Saves get less attention in both the PSG and the WOM. And I think some of what is said above with respect to rolls applies primarily, or even exclusively to stat checks specifically. For example, page 33 of the WOM gives us a whole table of (really good) examples of how failing a roll can advance the shared narrative in lots of different ways other than the intended action doesn’t happen” - but all twelve examples are stat checks. 

On saves, we’re told:

  • You have three Saves which represent your ability to withstand different kinds of trauma.

  • Saves are reactions, rolled to avoid different mental, emotional, and physical dangers.

However, with the main source of involuntary PC behaviour actually being the Panic Check, sanity and fear saves in particular are often just a roll to avoid gaining stress. And honestly? It totally works in my experience. We don’t need Sanity Saves to give us the sudden swings of madness you get in Call of Cthulhu for example - where Mothership excels is the steady ticking up of stress, the small roleplay moments from a failed save (new players really take to this in my experience). You can still get an unexpected panic check from a critical failure after all.

That quote I butchered above? It’s to show that unlike stat checks, rolling lots of saves in a Mothership one shot is entirely thematically appropriate. These characters are having the worst day of their entire lives. It’s not like you make one Fear save against the killer robots and if you pass you’re never afraid of them again. The swirling strobe patterns on the vidscreens aren’t meaningfully less insanity-inducing the second time they appear. 

And also… the game works better once the PCs are at like, 6 stress or so. It just does.

At that point, you have a 30% chance of failing a panic check AND the results on the table become more interesting. To get the really dramatic ones like Doomed or Catatonic you need 10 or 15 stress respectively. These are the results that have pivoted the entire narrative of one shots for me in the past - you want them to be an emergent possibility! 

I should note that page 8 of Another Bug Hunt suggests PCs gaining 1d5 stress on a failure for a one shot, and the PSG mentions that it’s sometimes appropriate to give out stress irrespective of a roll. Both of these work to accomplish the goal of a higher stress gain - I’m just happy to have my players rolling saves more often. 

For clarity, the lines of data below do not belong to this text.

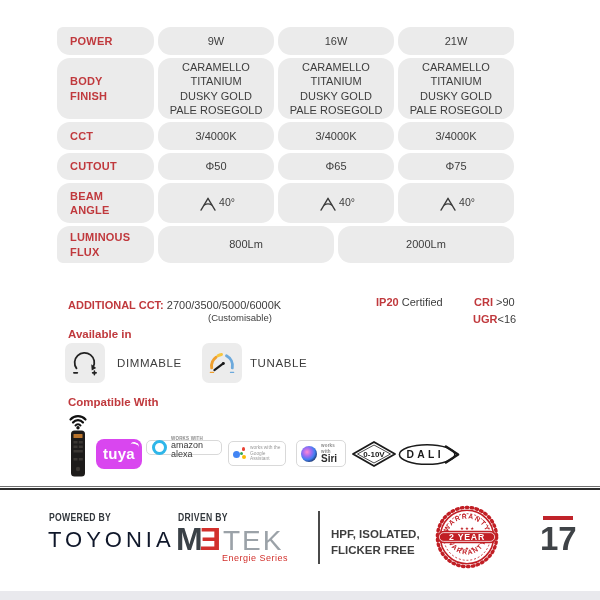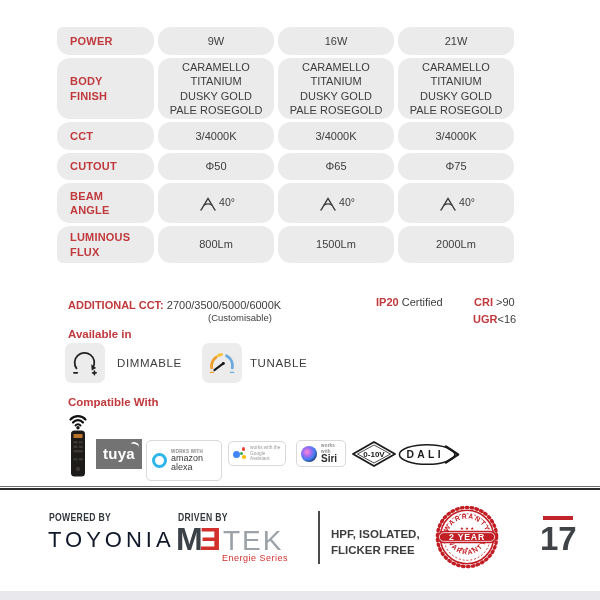"1500Lm" div.t-cell { html: <div>1500Lm</div> -> none }
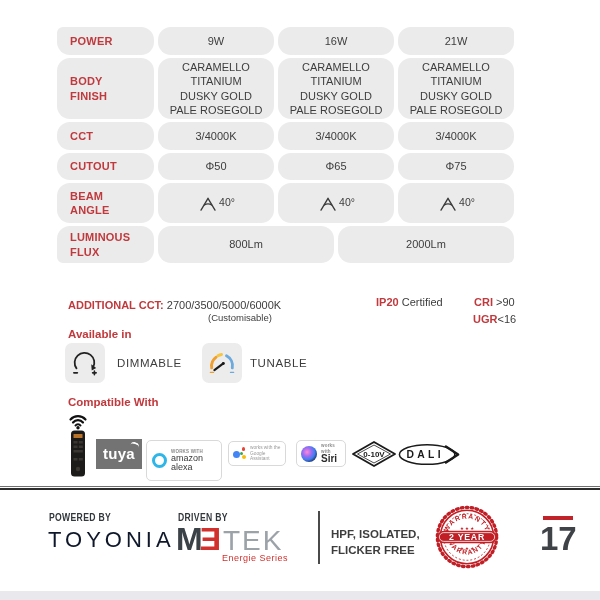"tuya" .tuya { background: #737373 -> #d946ef; border-radius: 0 -> 8px }
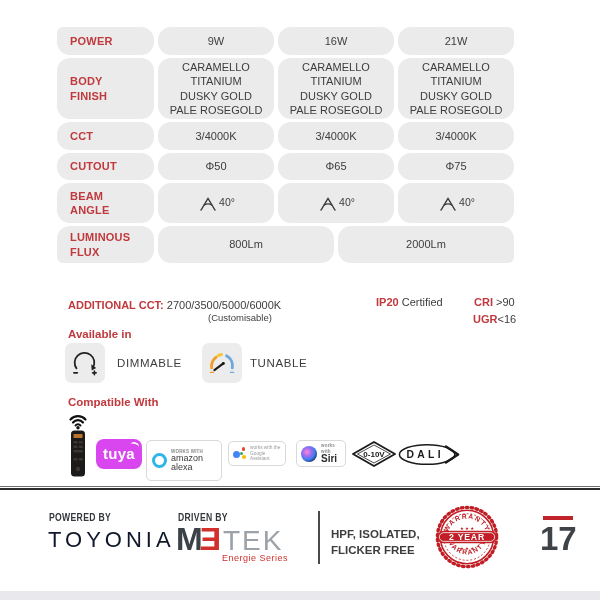"amazon alexa" .alexa { height: 41px -> 15px }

So use those saves to build stress and emphasise just how bad this world is. Attach saves to evocative descriptions of sights and sounds, to moments of narrative revelation. Give the tension of the stress mechanic a chance to prove itself when a critical failure is rolled later on. 

But what does this have to do with Alien (1979)? 

Cats will amusingly tolerate humans only until someone comes up with a tin opener that can be operated with a paw.”

― Terry Pratchett, Men at Arms

Jones the cat serves mostly as a way to get the human characters into trouble. He possesses little in the way of specialist skills, and the affection the crew have for him is seldom reciprocated. He doesn’t drive the action, and ends the film much as he began it. 

We don’t want that from our PCs. We want a Mothership one-shot to produce one or more Ripleys, characters that: 

  • Engage with their surroundings using both intelligence and curiosity 

  • Are seen to be psychologically impacted by events that unfold

  • Have varied (and tested) relationships with those around them

  • Use a variety of equipment at key moments

So go forth and make those Ripleys - and give every PC the opportunity to become one. Establish their stakes in the world of tonight’s one shot, give them an assortment of tools to play with beyond their bare hands and let them get stressed. They will reward you with their own secret agendas, desperate gambles for wealth and survival, risky plans and heroic rescues.